Quando smettiamo le polemiche sterili sulle cause dei cambiamenti climatici e cominciamo ad agire concretamente per contrastarne gli effetti?
Gli eventi meteorologici estremi che hanno colpito l’Italia in queste settimane ripropongono alla pubblica opinione la questione dei cambiamenti climatici (vedi per esempio http://www.blueplanetheart.it/2018/11/litalia-sempre-piu-fragile-insicura-anche-causa-dei-cambiamenti-climatici/). I due temi sono connessi nel senso che gli eventi meteo estremi sono inclusi tra le manifestazioni dei cambiamenti climatici.
Proviamo a uscire da contrapposizioni sterili e a individuare il da farsi.
A questo scopo può essere utile anche un’esposizione schematica, rinviando ad altri post più dettagliati e meglioarticolati per eventuali approfondimenti.
1. Non si può negare che i cambiamenti climatici ci siano sempre stati indipendentemente dalle attività umane
(mio esempio preferito: dalla Libia veniva gran parte del grano consumato dalla Roma imperiale).
2. Anche i sostenitori dell’interpretazione che causa degli attuali cambiamenti climatici siano le immissioni umane di CO2 nell’atmosfera riconoscono che gli impegni di limitazione delle immissioni sbandierati (in particolare in occasione della kermesse della Conferenza di Parigi del dicembre 2015) sono: a. insufficienti e comunque con prevista efficacia differita da decenni; b. molto costosi, al limite del non fattibile; c. platealmente disattesi dai principali responsabili (Cina e USA). La chiamo interpretazione perché secondo me non ha raggiunto il livello di un risultato scientifico definitivo, ma non è questo il punto che voglio qui sviluppare. Mi limito a rinviare a un post con considerazioni generali di tipo metodologico e a un altro post più focalizzato su aspetti tecnico-scientifici.

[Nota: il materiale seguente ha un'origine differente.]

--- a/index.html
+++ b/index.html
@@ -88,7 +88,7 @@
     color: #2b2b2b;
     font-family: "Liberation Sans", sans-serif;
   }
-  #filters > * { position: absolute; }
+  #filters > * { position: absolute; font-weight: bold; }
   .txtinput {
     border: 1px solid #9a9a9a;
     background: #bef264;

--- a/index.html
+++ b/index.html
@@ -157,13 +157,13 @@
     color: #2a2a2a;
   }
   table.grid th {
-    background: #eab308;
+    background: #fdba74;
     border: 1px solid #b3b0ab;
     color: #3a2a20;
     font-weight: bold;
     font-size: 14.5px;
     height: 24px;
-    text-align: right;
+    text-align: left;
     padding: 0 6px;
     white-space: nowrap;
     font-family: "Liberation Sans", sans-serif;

3. In questo quadro sarebbe saggio non disperdersi in chiacchiere su incerta e praticamente infattibile prevenzione e dispiegare interventi di rimedio ai fenomeni che ci affliggonoproseguendo nella storia dell’uomo che è quella di una risposta adattiva ai cambiamenti climatici realizzando quelle scelte che sono comunque utili: uso razionale dell’energia e sviluppo delle fonti rinnovabili competitive; dematerializzazione dell’economia; agricoltura a basso impatto ambientale e forestazione; razionalizzazione della logistica e sviluppo dell’economia circolare; ma anche difesa del territorio e opere di modifica del territorio (con le attuali remore non si avrebbero oggi né Venezia, né ampie fette dell’Olanda, né la regimazione dei corsi d’acqua, né tante altre realtà costruite dalla tecnologia umana che è sul lato delle soluzioni non su quello dei problemi).

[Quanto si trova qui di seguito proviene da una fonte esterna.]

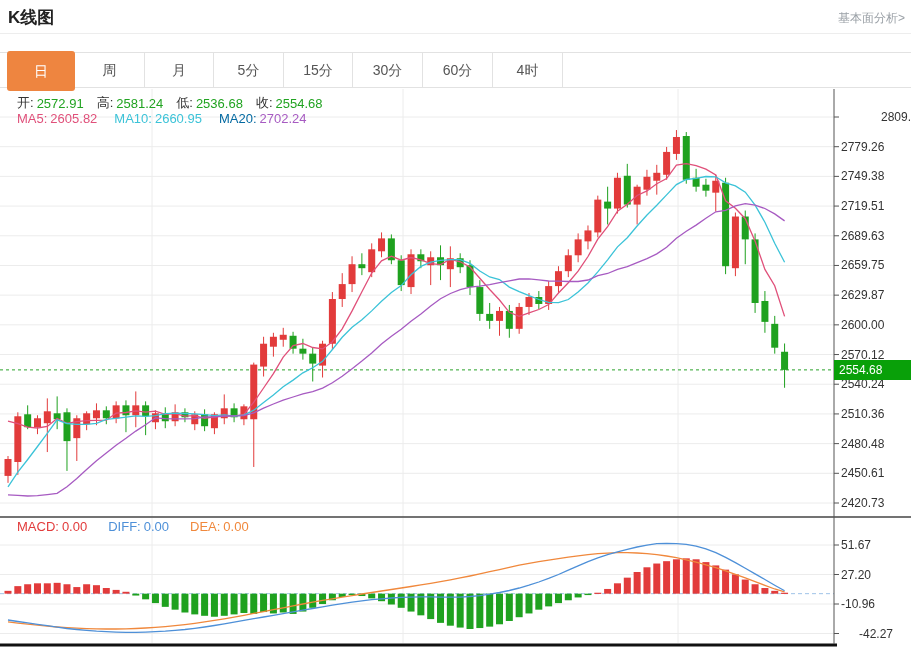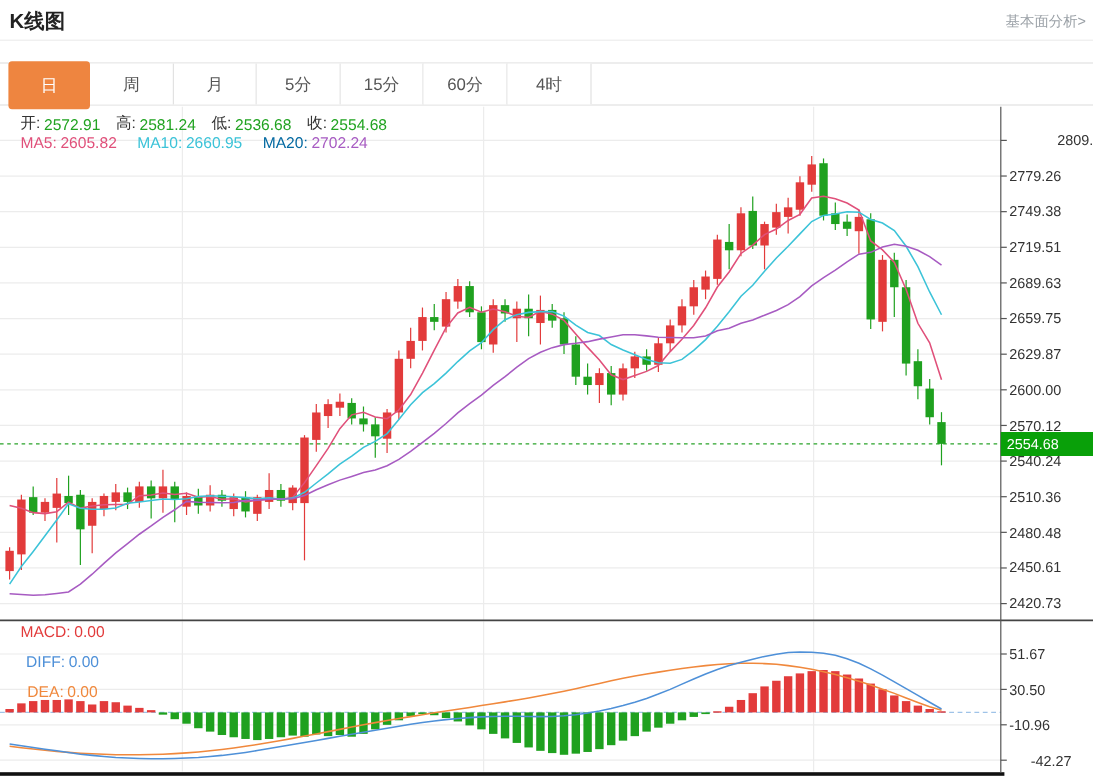--- a/index.html
+++ b/index.html
@@ -39,6 +39,7 @@
       <div class="tab" style="width: 69px;">月</div>
       <div class="tab" style="width: 70px;">5分</div>
       <div class="tab" style="width: 69px;">15分</div>
+      <div class="tab" style="width: 70px;">30分</div>
       <div class="tab" style="width: 70px;">60分</div>
       <div class="tab" style="width: 70px;">4时</div>
     </div>

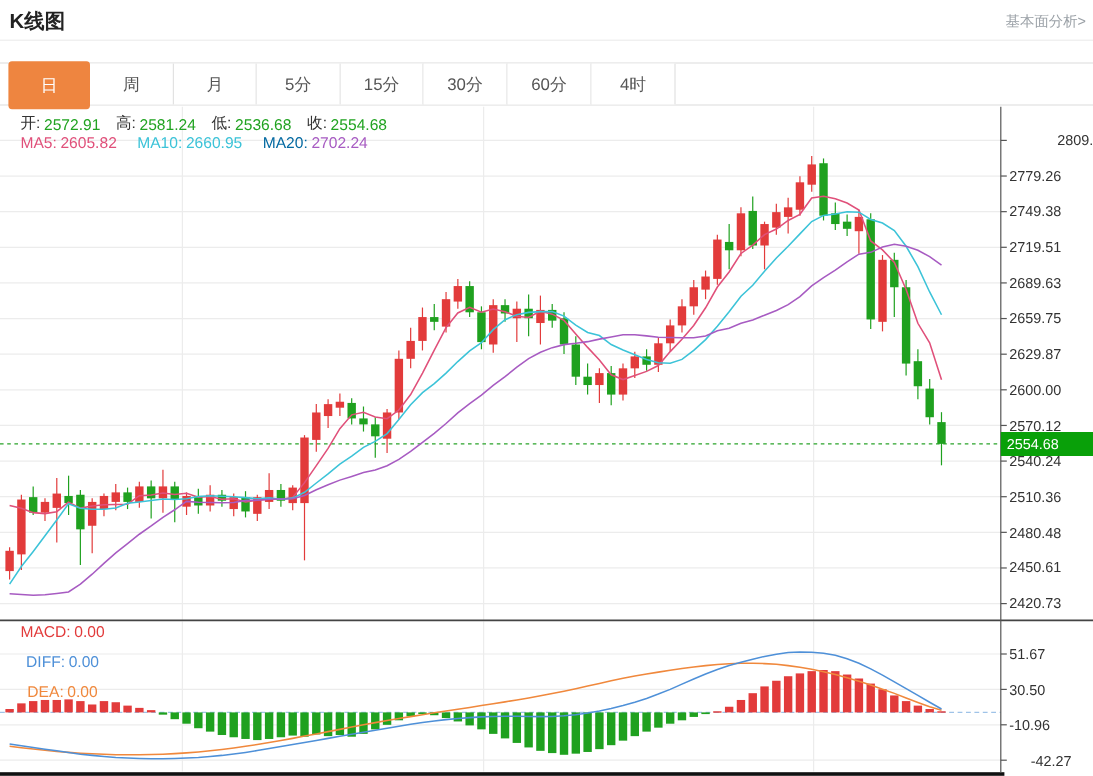--- a/index.html
+++ b/index.html
@@ -379,7 +379,7 @@
         <span style="color: rgb(167, 91, 194);">2702.24</span>
       </span>
     </div>
-  <div class="row" id="macd-row" style="left:17px; top:519px; gap:10px;flex-direction:column;">
+  <div class="row" id="macd-row" style="left:17px; top:519px; gap:21px;">
       <span class="it">
         <span class="lb" style="color: rgb(226, 59, 59);">MACD:</span>
         <span style="color: rgb(226, 59, 59);">0.00</span>

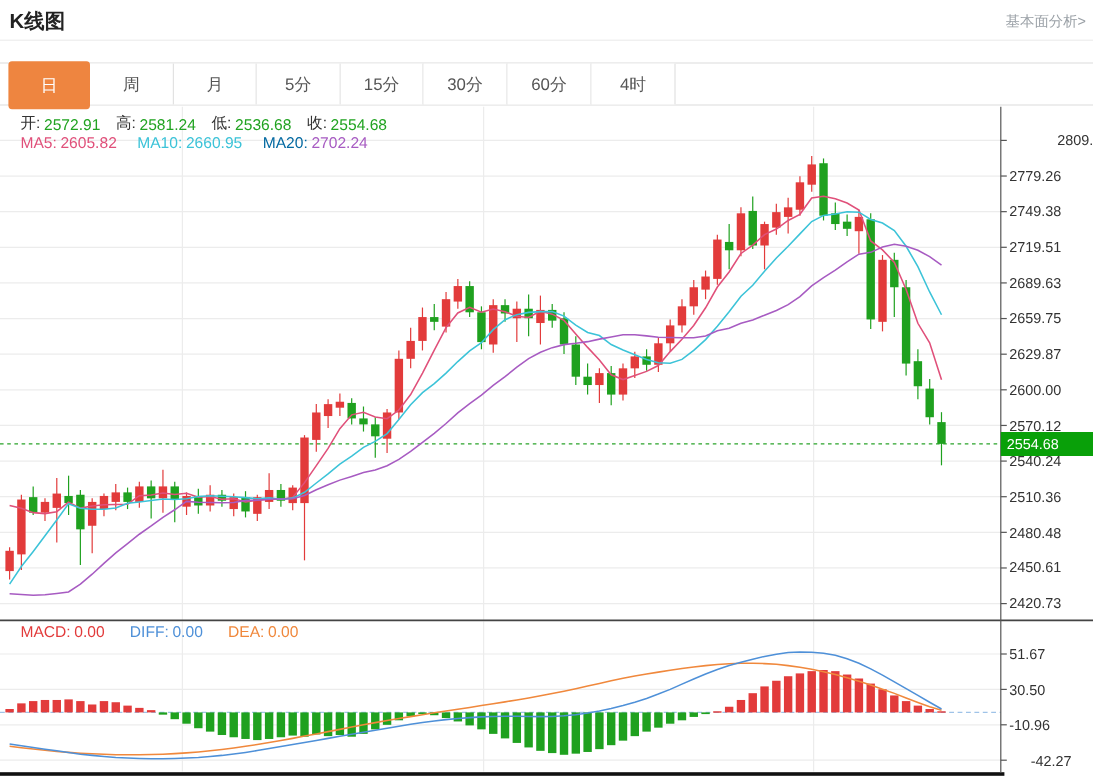--- a/index.html
+++ b/index.html
@@ -410,7 +410,7 @@
       <div class="axis-label" style="top: 466.308px;">2450.61</div>
       <div class="axis-label" style="top: 496px;">2420.73</div>
       <div class="axis-label" style="top: 538px;">51.67</div>
-      <div class="axis-label" style="top: 567.5px;">30.50</div>
+      <div class="axis-label" style="top: 567.5px;">27.20</div>
       <div class="axis-label" style="top: 597px;">-10.96</div>
       <div class="axis-label" style="top: 626.5px; text-align: center;">-42.27</div>
     </div>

4. Questi investimenti da realizzare i paesi in crescita come la Cina o nei continenti in difficoltà come l’Africa sarebbero un’occasione di domanda qualificata decisiva sul fronte della sostenibilità complessiva dello sviluppo e anche capace di avviare a soluzione la questione delle migrazioni che può essere affrontata solo con uno sviluppo delle aree di provenienza. Il dramma in atto della marcia dal Centro America agli Usa sottolinea l’ampiezza e la gravità del fenomeno migrazioni.
5. La “remediation” era una linea d’azione suggerita dalla comunità scientifica già venticinque anni fa (quando l’allarme è iniziato a diffondersi) da accompagnare alla linea “mitigation” (riduzione della presunta causa) che è diventata un mantra tanto clamoroso quanto disatteso nei fatti – come spesso accade la moneta cattiva scaccia quella buona.

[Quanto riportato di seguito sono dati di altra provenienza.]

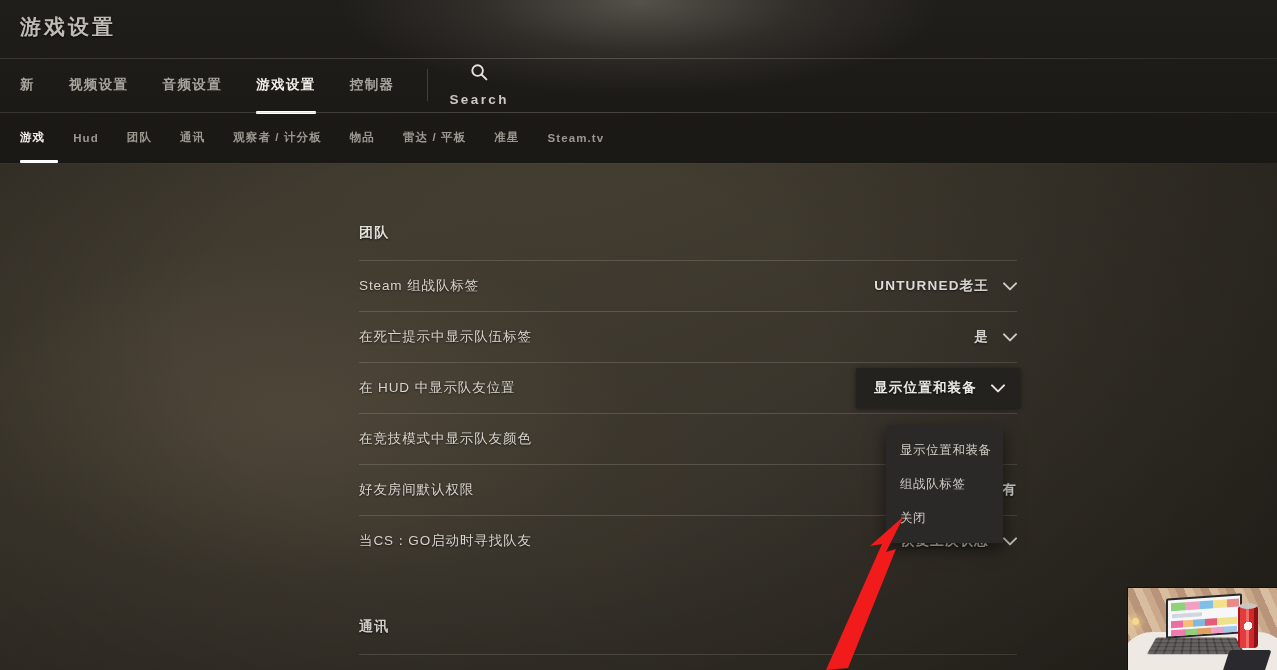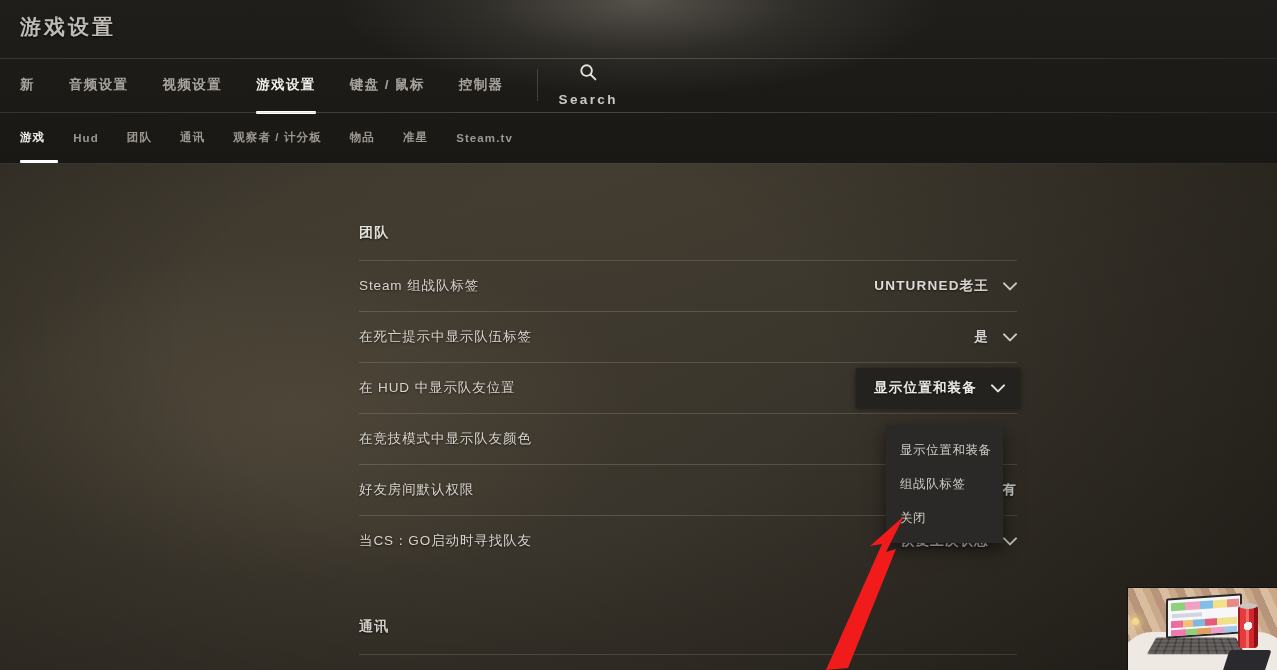--- a/index.html
+++ b/index.html
@@ -263,8 +263,8 @@
 
     <div class="mainnav">
       <div class="nav-item">新</div>
+      <div class="nav-item">视频设置</div>
       <div class="nav-item">音频设置</div>
-      <div class="nav-item">视频设置</div>
       <div class="nav-item active">游戏设置</div>
       <div class="nav-item">键盘 / 鼠标</div>
       <div class="nav-item">控制器</div>

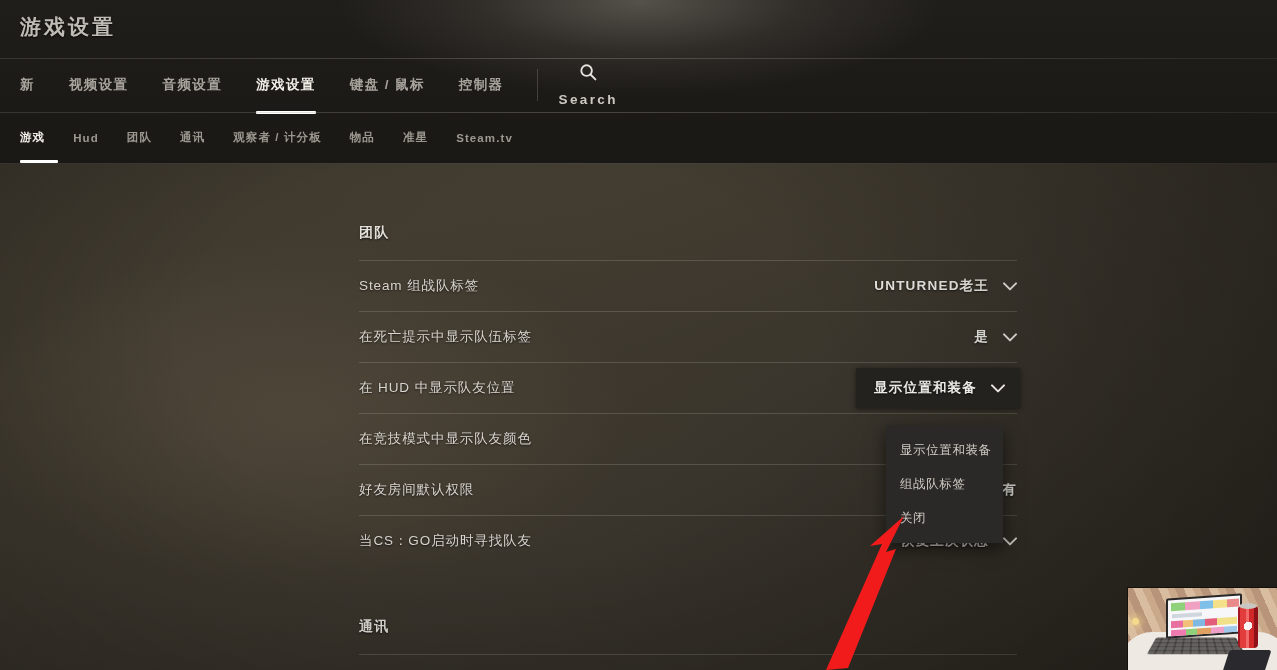--- a/index.html
+++ b/index.html
@@ -266,7 +266,6 @@
       <div class="nav-item">视频设置</div>
       <div class="nav-item">音频设置</div>
       <div class="nav-item active">游戏设置</div>
-      <div class="nav-item">键盘 / 鼠标</div>
       <div class="nav-item">控制器</div>
 
       <div class="nav-sep"></div>

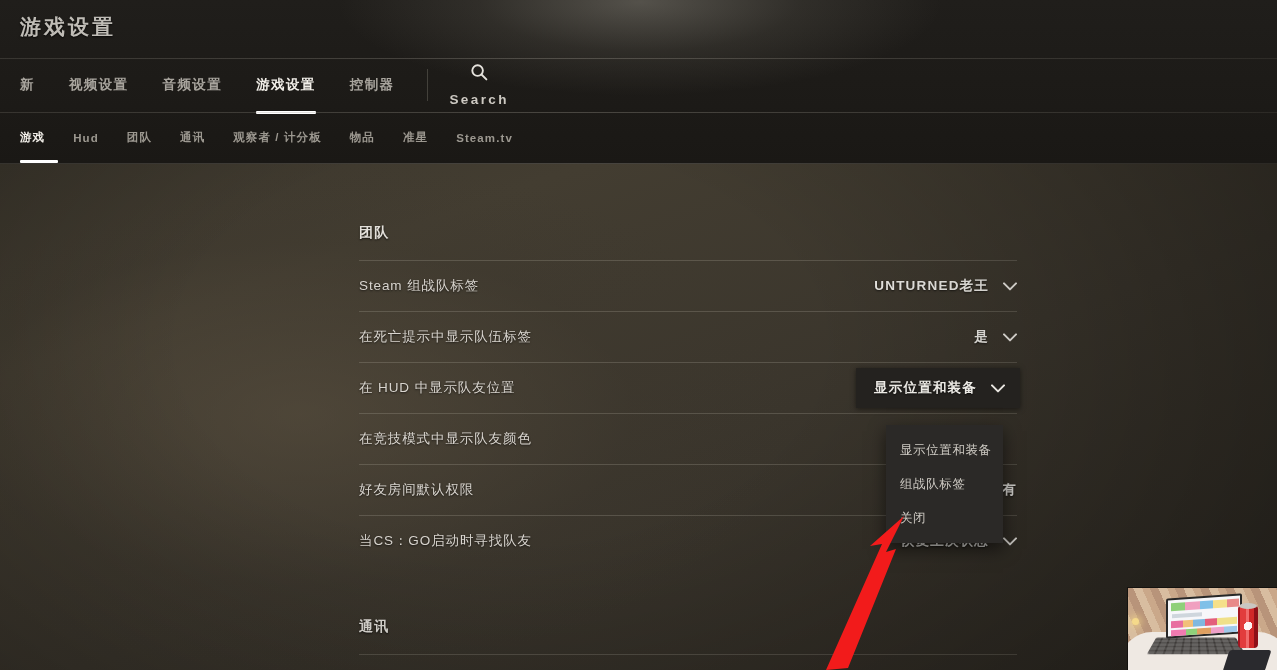--- a/index.html
+++ b/index.html
@@ -290,6 +290,7 @@
       <div class="sub-item">通讯</div>
       <div class="sub-item">观察者 / 计分板</div>
       <div class="sub-item">物品</div>
+      <div class="sub-item">雷达 / 平板</div>
       <div class="sub-item">准星</div>
       <div class="sub-item">Steam.tv</div>
     </div>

6. Due domande, quasi provocatorie. L’uomo che si ripropone di vivere sul fondo marino e di colonizzare lo spazio non ha tecnologie per contenere gli effetti dei mutamenti climatici? Quando dalle polemiche su interpretazioni e irrealistiche promesse di prevenzioni si passa a realizzazioni possibili e comunque universalmente riconosciute come utili?